[[ AVAILABLE DATA open ]]
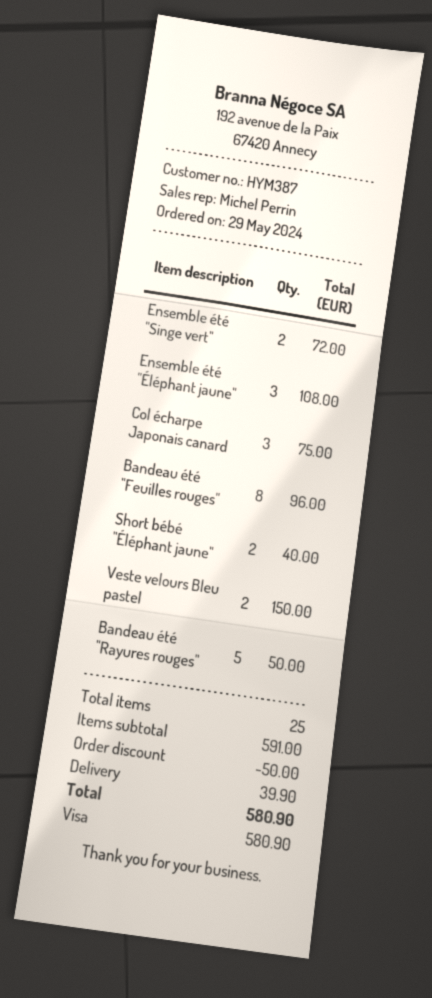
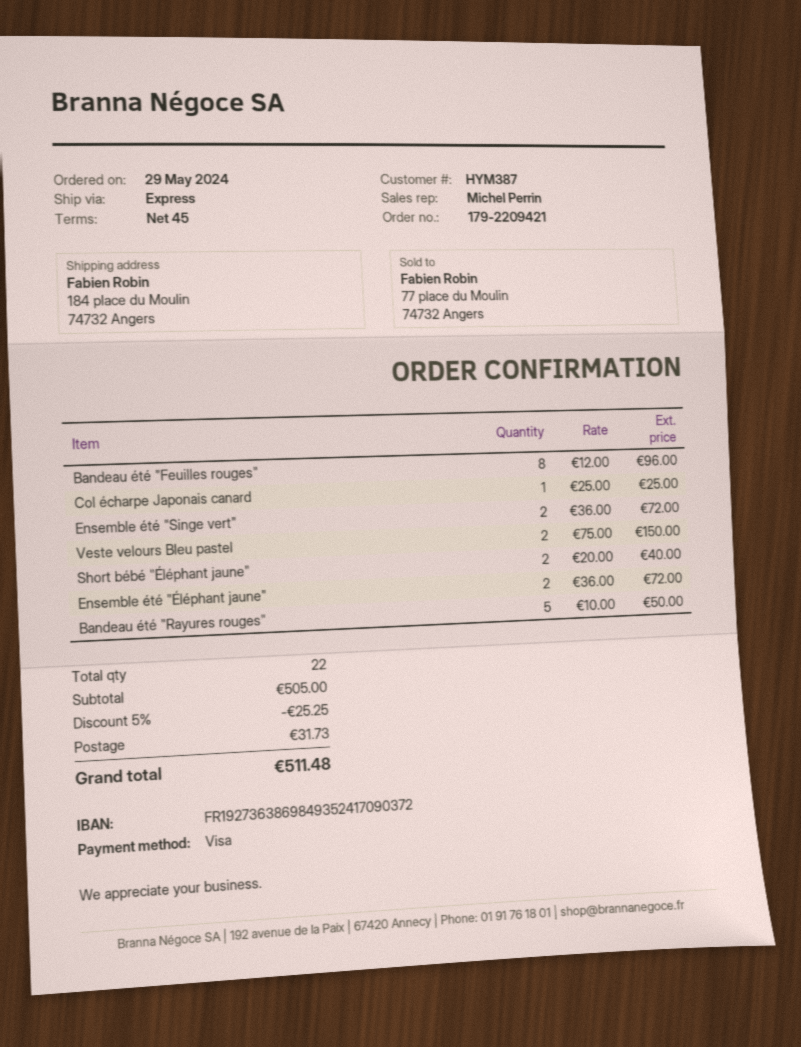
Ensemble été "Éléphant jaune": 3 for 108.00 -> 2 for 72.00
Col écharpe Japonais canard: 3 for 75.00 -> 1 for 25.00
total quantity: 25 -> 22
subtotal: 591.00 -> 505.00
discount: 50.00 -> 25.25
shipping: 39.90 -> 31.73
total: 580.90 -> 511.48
[[ AVAILABLE DATA closed ]]
[[ AVAILABLE DATA open ]]
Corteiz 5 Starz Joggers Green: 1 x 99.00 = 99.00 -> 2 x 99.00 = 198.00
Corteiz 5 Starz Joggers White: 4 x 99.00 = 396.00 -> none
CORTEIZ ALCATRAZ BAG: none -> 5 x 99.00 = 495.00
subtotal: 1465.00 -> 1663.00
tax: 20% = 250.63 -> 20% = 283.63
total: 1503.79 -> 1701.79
[[ AVAILABLE DATA closed ]]
◆ ABOUT THIS TASK
Each line of the entries above that includes the string "Starz" should be copied out.

◆ SOLUTION BELOW
Corteiz 5 Starz Joggers Green: 1 x 99.00 = 99.00 -> 2 x 99.00 = 198.00
Corteiz 5 Starz Joggers White: 4 x 99.00 = 396.00 -> none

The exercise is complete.